So what lifts this book above the level of Google searches? Firstly, the authors have done the hard work of gathering surprisingly scattered chunks of information together in one mass -- a neat, glossy mass which should fit easily on a shelf near your desk. Secondly, their work is packaged and produced to the usual high O'Reilly standard of typesetting and layout: the text is clear, consistent and tasteful (with a striking cover image of a liger). Thirdly, by the simple act of making an informed selection, Markel and Léon, have served the field by more clearly defining the de facto standard bioinformatics standards and systems.

This reference is sensibly aimed at the generalist, possibly in a commercial, administrative or service bioinformatics role who just needs to get things done. "The liger book" would also be especially useful to relatively inexperienced bioinformaticians or ones only superficially familiar with the tools it covers, for example, students tackling a research project. Both groups in particular would find it a handy "meta tool" to help themselves and help others.

Damian Counsell is a Bioinformatics Specialist at the Medical Research Council's Rosalind Franklin Institute of Genomic Research (formerly known as the MRC HGMP-RC). His academic and personal pages are at and respectively. These Websites are not in any way related.

The Exim SMTP Mail Server: Official Guide for Release 4

Philip Hazel
Published by UIT Cambridge
621 pages
£ 37.00
reviewed by Oliver Gorwits

Exim is a mail transfer agent that can be run as an alternative to Sendmail on most Unix and Unix-like systems. At my organisation we use it to relay around half a million messages per day, although it's suitable for many other types of installation including those with local delivery, and far larger (or smaller) ISPs.

A bit of history, first.
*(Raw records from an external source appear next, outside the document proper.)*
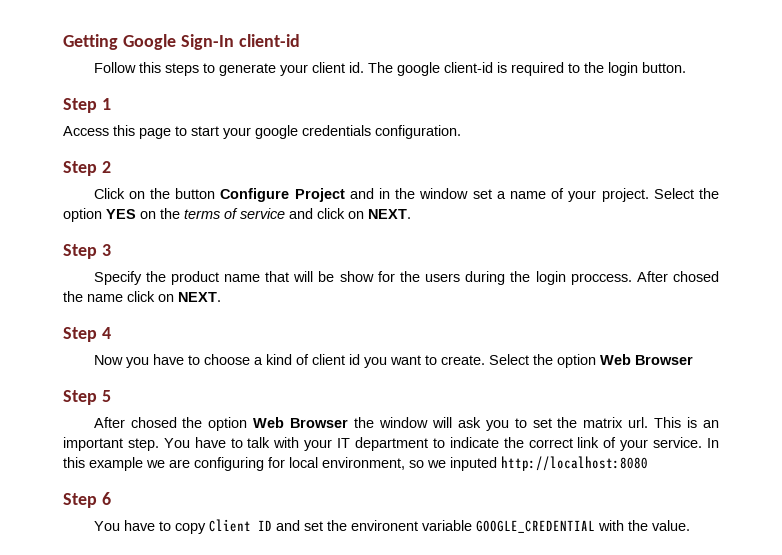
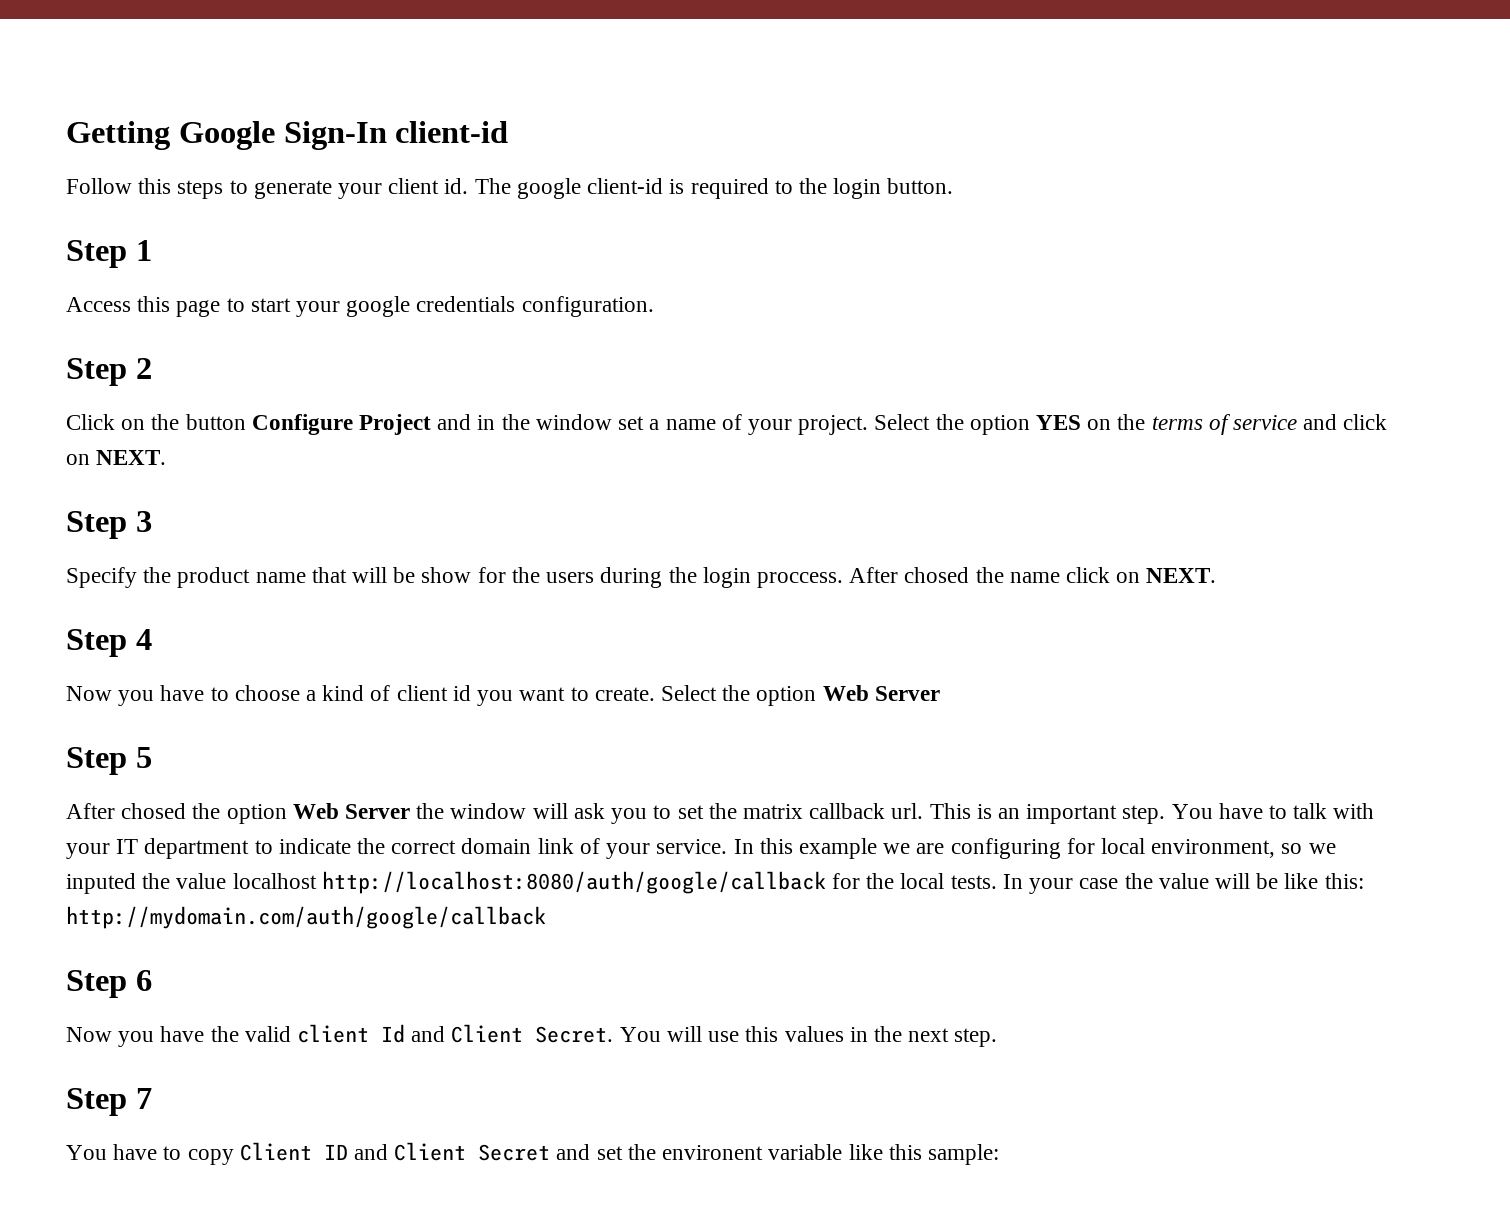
[634,355,693,365] Browser -> [874,686,940,701] Server
[290,418,349,428] Browser -> [345,804,411,819] Server
(624, 422) none -> [809,803,886,819] callback
(573, 443) none -> [461,838,532,854] domain
[501,456,648,471] [63,492,111,508] http://localhost:8080 // Step 6 -> [142,871,1364,894] [66,906,546,929] [66,970,152,998] [66,1024,998,1047] [66,1088,152,1116] the value localhost http://localhost:8080/auth/google/callback for the local tests. In your case the value will be like this: http://mydomain.com/auth/google/callback // Step 6 // Now you have the valid client Id and Client Secret. You will use this values in the next step. // Step 7
(300, 525) none -> [394,1142,591,1161] Client Secret and
[475,520,690,533] GOOGLE_CREDENTIAL with the value. -> [848,1144,999,1165] like this sample:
Exim is currently in its fourth version, and is developed by Philip Hazel at the University of Cambridge Computing Service. The third release was accompanied by an O'Reilly book, also written by Philip, but there were enough fundamental differences that this release warranted its own volume. And what a book: more than 600 pages straight from the horse's mouth (as it were); you can't go wrong.

Philip begins with five chapters that introduce the reader to Internet mail, Exim, and some rudimentary runtime configurations. There's nothing to fear here, as the text is beautifully self-contained, covering topics from the DNS to routing lookups. As Exim's runtime configuration is both flexible and easy to read, the quite technical examples given early on can be understood without flicking to and from other chapters in the book. The next four chapters cover in a rather succinct manner the parts of Exim that route and transport your messages. By this point you should have a grasp of the philosophy and design of Exim, which allows Philip just to give you the details. This section does feel most like a reference manual but I'm not sure there's another way he could present the information without confusing the reader. The remainder of the book covers each of the Big Features of Exim, one per chapter. I'm guessing that Philip just kept on writing until he ran out of features, rather than time or space! These chapters feel far more like the heart of the book, and the author treads a fine line between thorough process description and distracting technicalities. The two appendices cover regular expression syntax and special variables (both being available to Exim's configuration).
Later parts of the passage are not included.